__Directions__. Transcribe all of the data exactly. Images stay out.

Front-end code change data
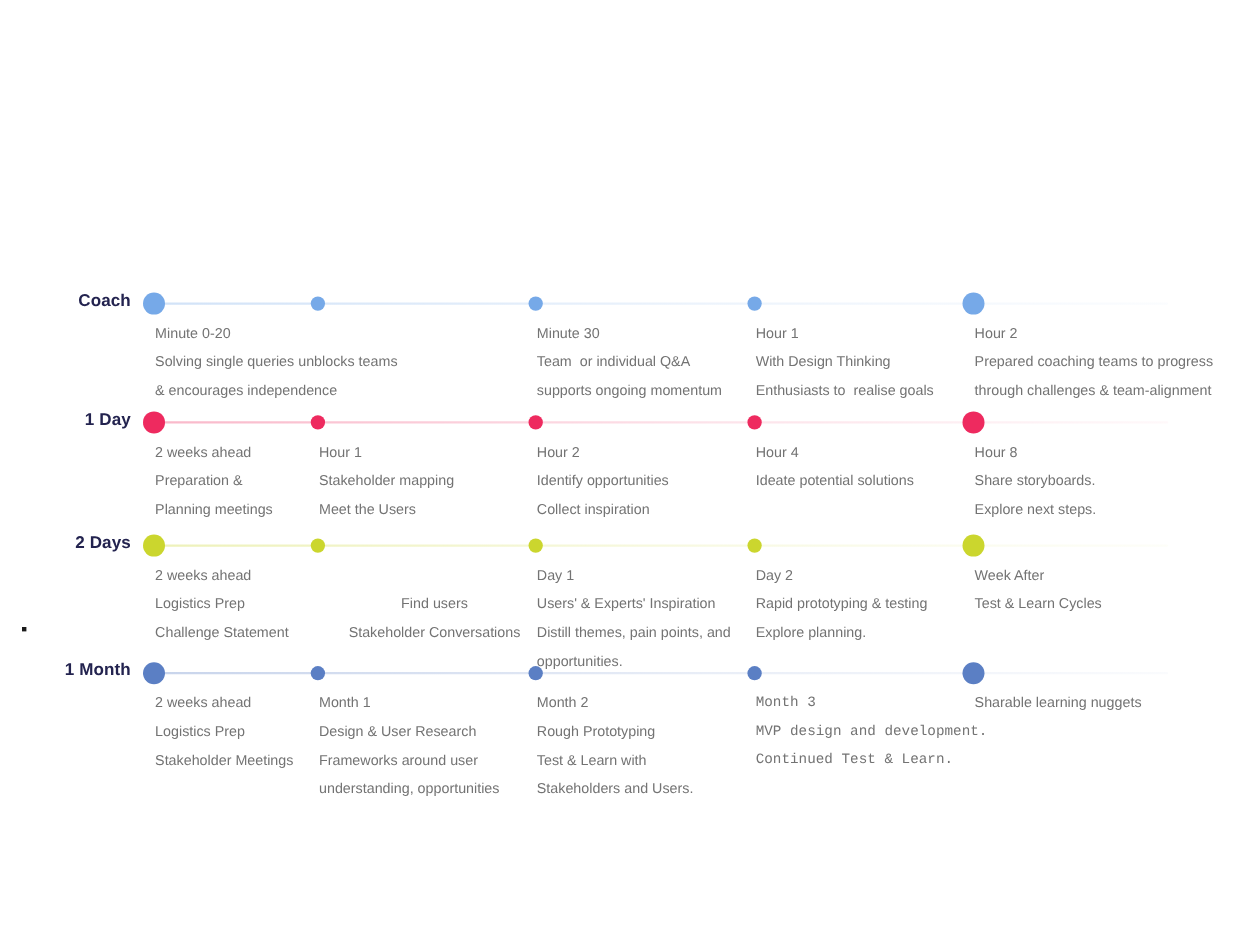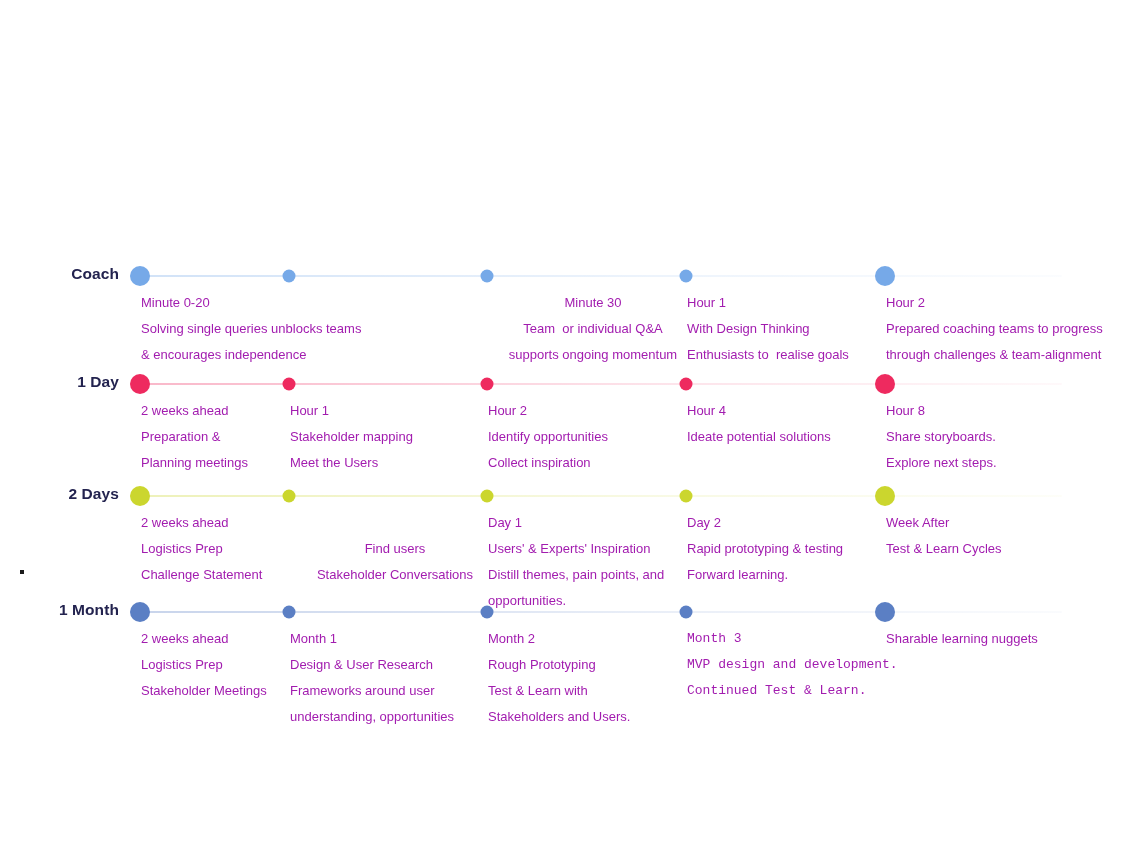--- a/index.html
+++ b/index.html
@@ -76,7 +76,7 @@
   .col-line {
     font-size: 13px;
     line-height: 26px;
-    color: #a21caf;
+    color: #737373;
     white-space: pre;
   }
 

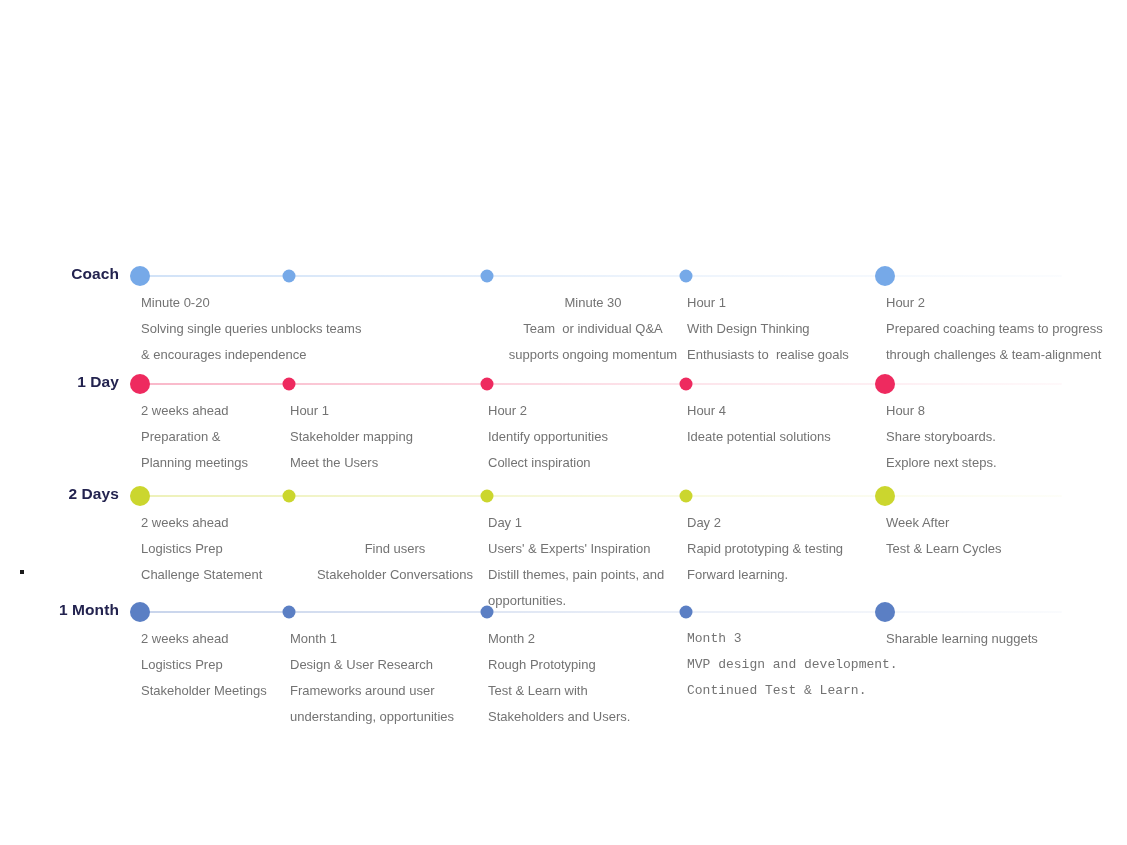--- a/index.html
+++ b/index.html
@@ -100,7 +100,7 @@
       </div>
       <div class="node" style="width: 13px; height: 13px; left: 273px; top: 0px; background: rgb(118, 169, 232);"></div>
       <div class="node" style="width: 13px; height: 13px; left: 471px; top: 0px; background: rgb(118, 169, 232);"></div>
-      <div class="col" style="left: 472px; top: 14px; width: 210px; text-align: center;">
+      <div class="col" style="left: 472px; top: 14px; width: 210px;">
         <div class="col-line">Minute 30</div>
         <div class="col-line">Team  or individual Q&amp;A</div>
         <div class="col-line">supports ongoing momentum</div>

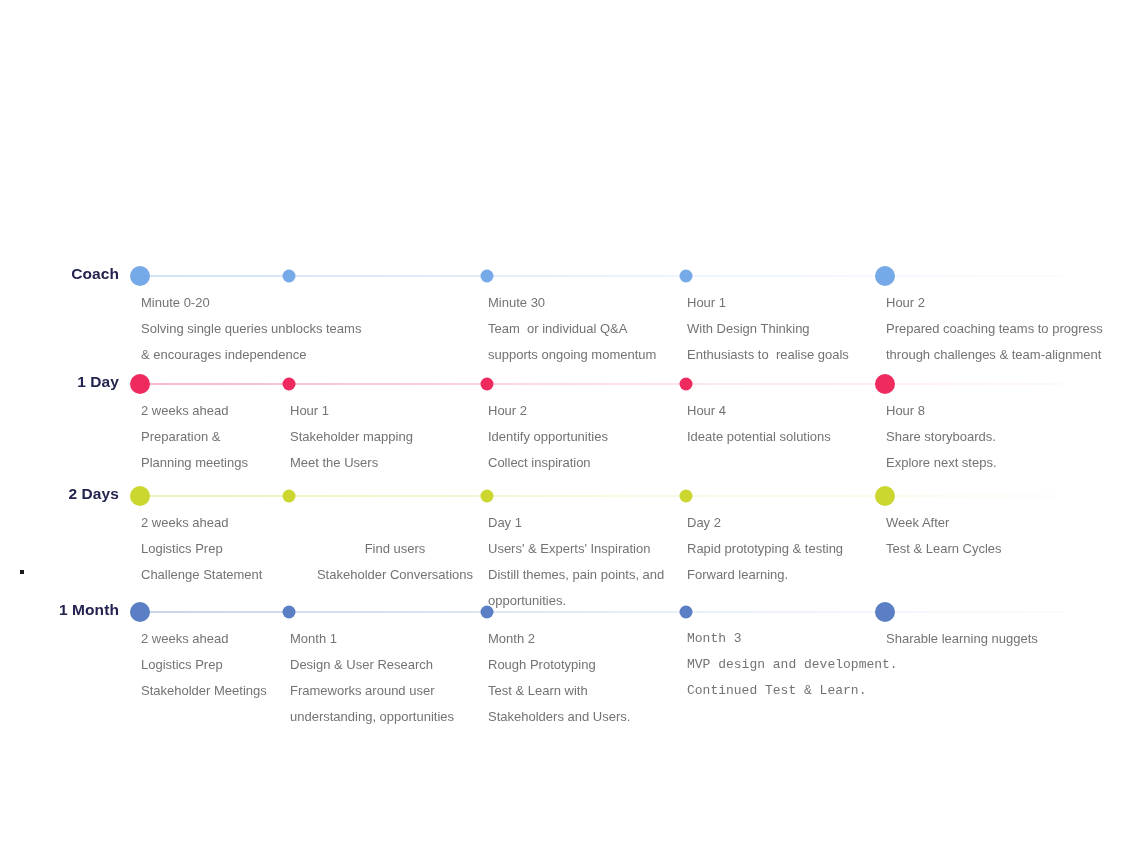--- a/index.html
+++ b/index.html
@@ -177,7 +177,7 @@
       <div class="col" style="left: 671px; top: 14px; width: 210px;">
         <div class="col-line">Day 2</div>
         <div class="col-line">Rapid prototyping &amp; testing</div>
-        <div class="col-line">Forward learning.</div>
+        <div class="col-line">Explore planning.</div>
       </div>
       <div class="node" style="width: 20px; height: 20px; left: 869px; top: 0px; background: rgb(203, 214, 46);"></div>
       <div class="col" style="left: 870px; top: 14px; width: 210px;">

__Exercise result__.
--- a/index.html
+++ b/index.html
@@ -76,7 +76,7 @@
   .col-line {
     font-size: 13px;
     line-height: 26px;
-    color: #a21caf;
+    color: #737373;
     white-space: pre;
   }
 

--- a/index.html
+++ b/index.html
@@ -100,7 +100,7 @@
       </div>
       <div class="node" style="width: 13px; height: 13px; left: 273px; top: 0px; background: rgb(118, 169, 232);"></div>
       <div class="node" style="width: 13px; height: 13px; left: 471px; top: 0px; background: rgb(118, 169, 232);"></div>
-      <div class="col" style="left: 472px; top: 14px; width: 210px; text-align: center;">
+      <div class="col" style="left: 472px; top: 14px; width: 210px;">
         <div class="col-line">Minute 30</div>
         <div class="col-line">Team  or individual Q&amp;A</div>
         <div class="col-line">supports ongoing momentum</div>

--- a/index.html
+++ b/index.html
@@ -177,7 +177,7 @@
       <div class="col" style="left: 671px; top: 14px; width: 210px;">
         <div class="col-line">Day 2</div>
         <div class="col-line">Rapid prototyping &amp; testing</div>
-        <div class="col-line">Forward learning.</div>
+        <div class="col-line">Explore planning.</div>
       </div>
       <div class="node" style="width: 20px; height: 20px; left: 869px; top: 0px; background: rgb(203, 214, 46);"></div>
       <div class="col" style="left: 870px; top: 14px; width: 210px;">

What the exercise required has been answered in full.